DIRECTIONS FOR THIS TASK: All lines from the one with "222px; height: 72px;" through the last are to be given again exactly as they stand in the data below, and only those.

(Web document revisions)
============================================================

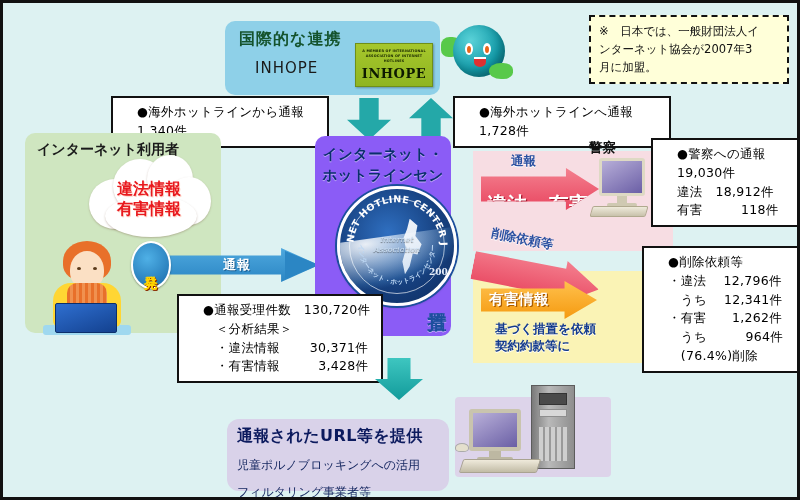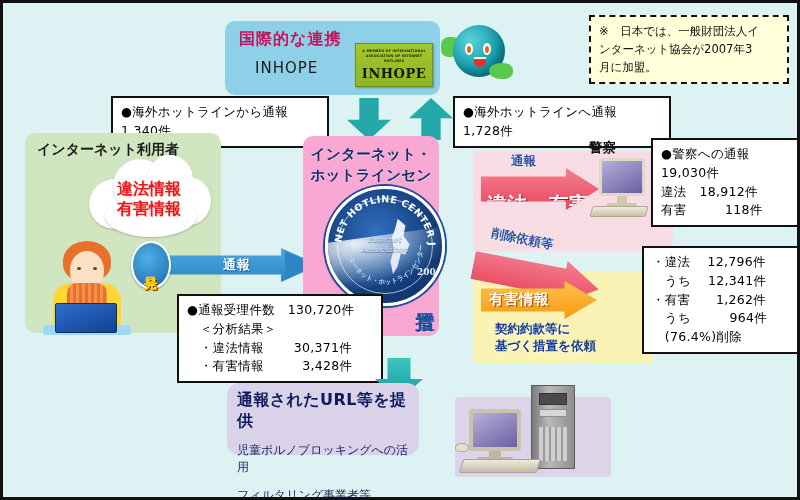--- a/index.html
+++ b/index.html
@@ -27,7 +27,7 @@
   }
   .panel-intl .t1 {
     position: absolute; left: 14px; top: 8px;
-    font-size: 16px; font-weight: bold; color: #be185d;
+    font-size: 16px; font-weight: bold; color: #14532d;
     letter-spacing: 1px;
   }
   .panel-intl .t2 {

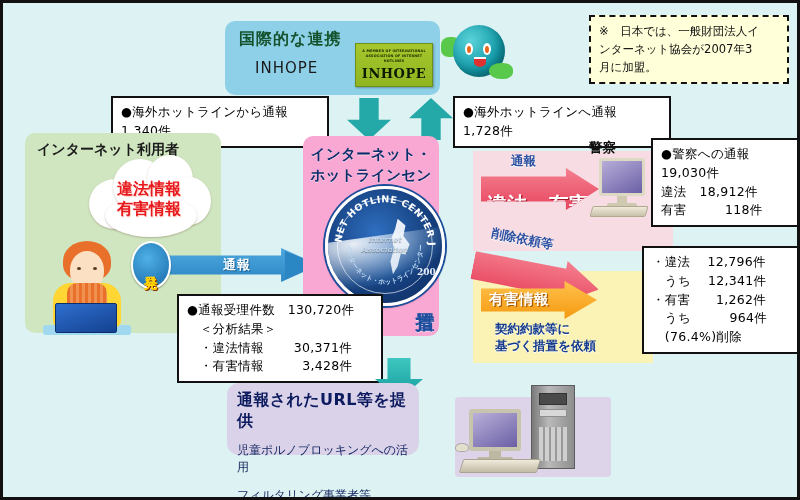--- a/index.html
+++ b/index.html
@@ -128,7 +128,7 @@
   .callout {
     background: #ffffff; border: 2px solid #111;
     font-size: 12.5px; color: #000; line-height: 1.5;
-    padding: 5px 8px;
+    padding: 5px 24px;
   }
   .callout .ln { white-space: pre; font-family: "DejaVu Sans", sans-serif; letter-spacing: .3px; }
   .callout .ctr { text-align: left; }

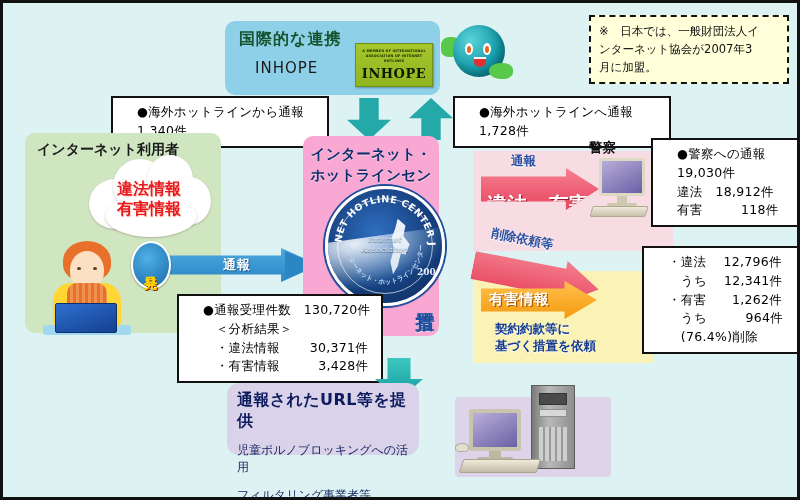--- a/index.html
+++ b/index.html
@@ -63,8 +63,8 @@
   }
 
   .panel-center {
-    left: 300px; top: 133px; width: 136px; height: 200px;
-    background: #f9a8d4; border-radius: 10px;
+    left: 312px; top: 133px; width: 136px; height: 200px;
+    background: #8b5cf6; border-radius: 10px;
   }
   .panel-center .title {
     position: absolute; left: 0; top: 8px; width: 100%;

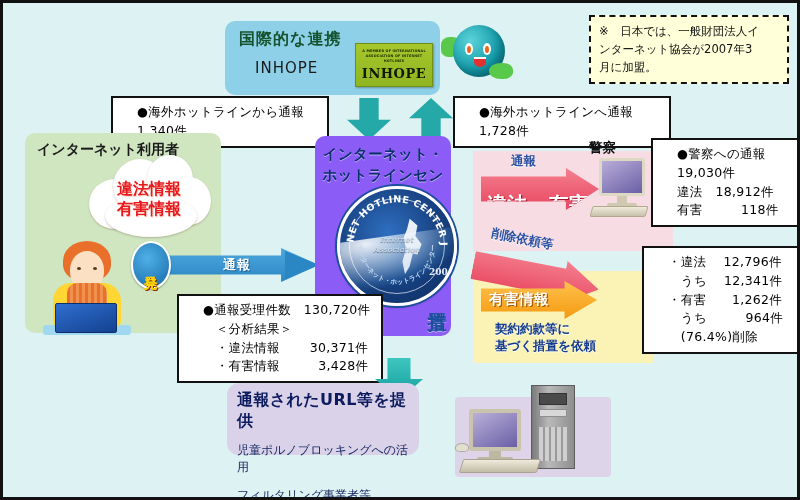--- a/index.html
+++ b/index.html
@@ -496,6 +496,7 @@
   </div>
 
   <div class="abs callout box-delete">
+    <div class="ln">●削除依頼等</div>
     <div class="ln">・違法　 12,796件</div>
     <div class="ln">　うち　 12,341件</div>
     <div class="ln">・有害　　1,262件</div>

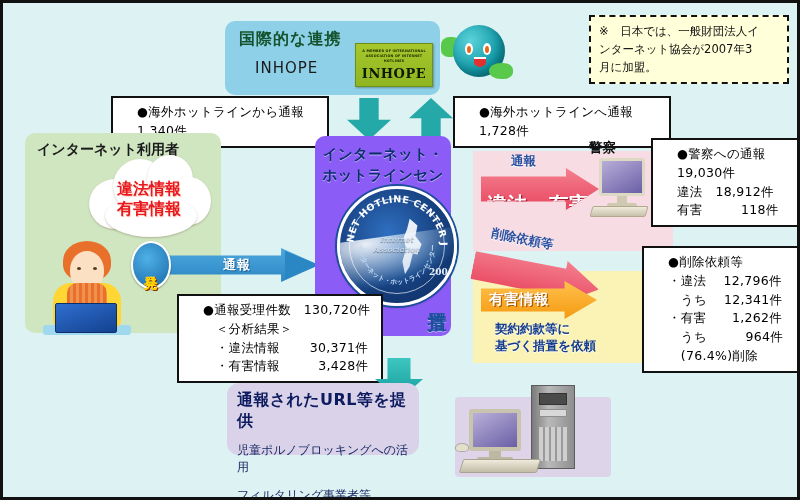--- a/index.html
+++ b/index.html
@@ -476,8 +476,8 @@
   </div>
 
   <div class="abs lbl-keiyaku">
+    <div>基づく措置を依頼</div>
     <div>契約約款等に</div>
-    <div>基づく措置を依頼</div>
   </div>
 
   <div class="abs lbl-keisatsu">警察</div>

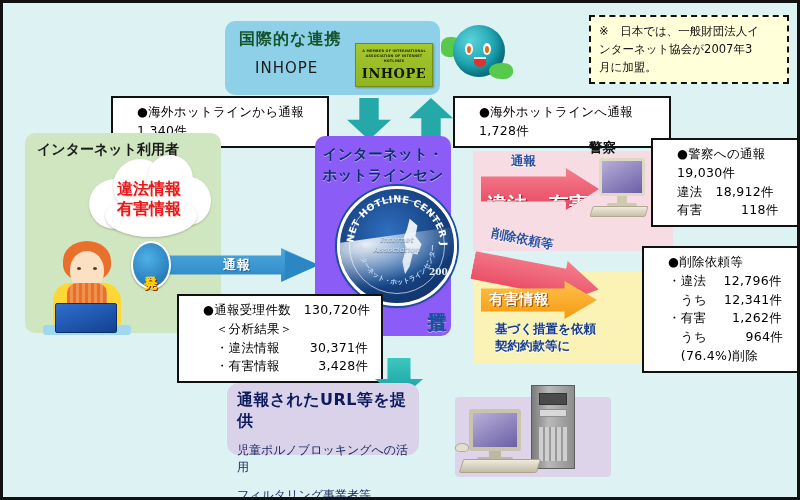--- a/index.html
+++ b/index.html
@@ -248,7 +248,7 @@
 
   
   .box-bottom {
-    left: 224px; top: 380px; width: 192px; height: 72px;
+    left: 224px; top: 416px; width: 222px; height: 72px;
     background: #d9d2e9; border-radius: 12px;
     padding: 7px 10px;
   }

============================================================

SOLUTION TO THIS TASK:
+    left: 224px; top: 416px; width: 222px; height: 72px;
     background: #d9d2e9; border-radius: 12px;
     padding: 7px 10px;
   }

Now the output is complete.